Fleming v. Central Cheese Co.

164 F.2d 294, 1947 U.S. App. LEXIS 1909
CourtCourt of Appeals for the Seventh Circuit
DecidedNovember 15, 1947
DocketNo. 9266
StatusPublished

This text of 164 F.2d 294 (Fleming v. Central Cheese Co.) is published on Counsel Stack Legal Research, covering Court of Appeals for the Seventh Circuit primary law. Counsel Stack provides free access to over 12 million legal documents including statutes, case law, regulations, and constitutions.

Bluebook
Fleming v. Central Cheese Co., 164 F.2d 294, 1947 U.S. App. LEXIS 1909 (7th Cir. 1947).

Opinions

MAJOR, Circuit Judge.

This action was commenced by the Office of Price Administration (the instant plaintiff subsequently substituted) to recover treble damages on behalf of the United States, pursuant to the provisions of Sec. 205(e) of the Emergency Price Control Act of 1942, 56 Stat. 23, 50 U.S.C.A.Appendix, § 901 et seq., as amended by the Act of October 2, 1942, Pub. Law 729, 77th Congress, Second Session, Chap. 578, as amended by the Stabilization Extension Act of June 30, 1944, Pub. Law 383, 78th Congress, Second Session. The complaint alleged that the defendant, a corporation located in the city of Marshfield, state of Wisconsin, was engaged in the business among other things of selling cheese at wholesale and that between the dates of March 21, 1944 and May 17, 1944, it sold and delivered cheddar cheese at prices in excess of the maximum price established therefor by Maximum Price Regulation. 289 as amended (7 F.R. 10996).

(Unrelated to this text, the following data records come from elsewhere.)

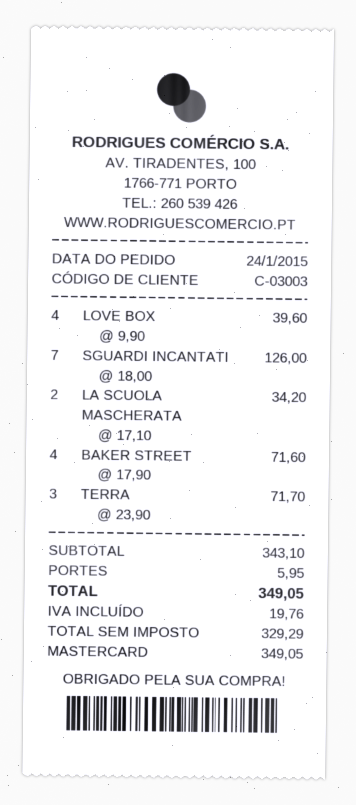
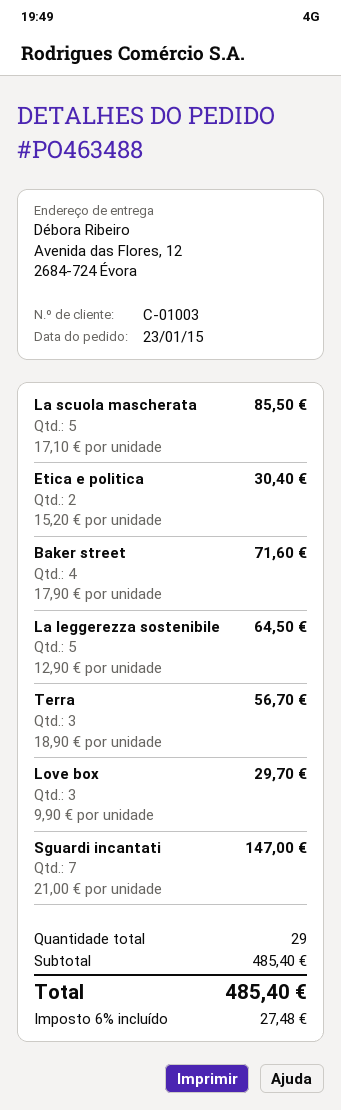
order date: 2015-01-24 -> 2015-01-23
customer number: C-03003 -> C-01003
LOVE BOX: 4 x 9.90 = 39.60 -> 3 x 9.90 = 29.70
SGUARDI INCANTATI: 7 x 18.00 = 126.00 -> 7 x 21.00 = 147.00
LA SCUOLA MASCHERATA: 2 x 17.10 = 34.20 -> 5 x 17.10 = 85.50
TERRA: 3 x 23.90 = 71.70 -> 3 x 18.90 = 56.70
Etica e politica: none -> 2 x 15.20 = 30.40
La leggerezza sostenibile: none -> 5 x 12.90 = 64.50
subtotal: 343.10 -> 485.40
shipping: 5.95 -> none
tax: 19.76 -> 27.48
total: 349.05 -> 485.40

The court made findings of fact and conclusions of law, and on November 7, 1946, rendered a judgment against the defendant in the amount of $7,060.70, from which defendant brings the instant appeal. The court found that the violation was neither willful nor the result of failure to take practicable precautions against its occurrence and denied plaintiff’s claim for treble damages.

The essential contested issues are (1) whether the proof sustains the allegation that the defendant sold its cheese in excess of the applicable price regulation, and (2) whether the action should have been dismissed for failure of the plaintiff to allege or show that certain conditions precedent to bringing the suit had been met.

Plaintiff’s cause of action, as well as the judgment rendered, is predicated solely upon the theory that the involved sales were made by the defendant as a “primary wholesaler,” and the judgment represents the difference in the price received by the defendant and the ceiling price fixed by the Regulation for sales made by a wholesaler in that category.

During the period of the involved sales, Price Regulation 289 contained subsection (c), entitled “Sales of cheddar cheese and ‘Processed cheddar cheese’ by a wholesaler.” By this subsection wholesalers were divided into three categories, (1) a “primary wholesaler,” (2) a “service wholesaler,” and (3) a “cash and carry wholesaler.” A wholesaler’s ceiling price depended upon his classification, that of a “primary wholesaler” having the lowest and that of a “cash and carry wholesaler” the highest. Both sides agree that the defendant did not come within the classification of a “service wholesaler,” so the only classifications relevant to the instant suit are those of a “primary wholesaler” and a “cash and carry wholesaler.”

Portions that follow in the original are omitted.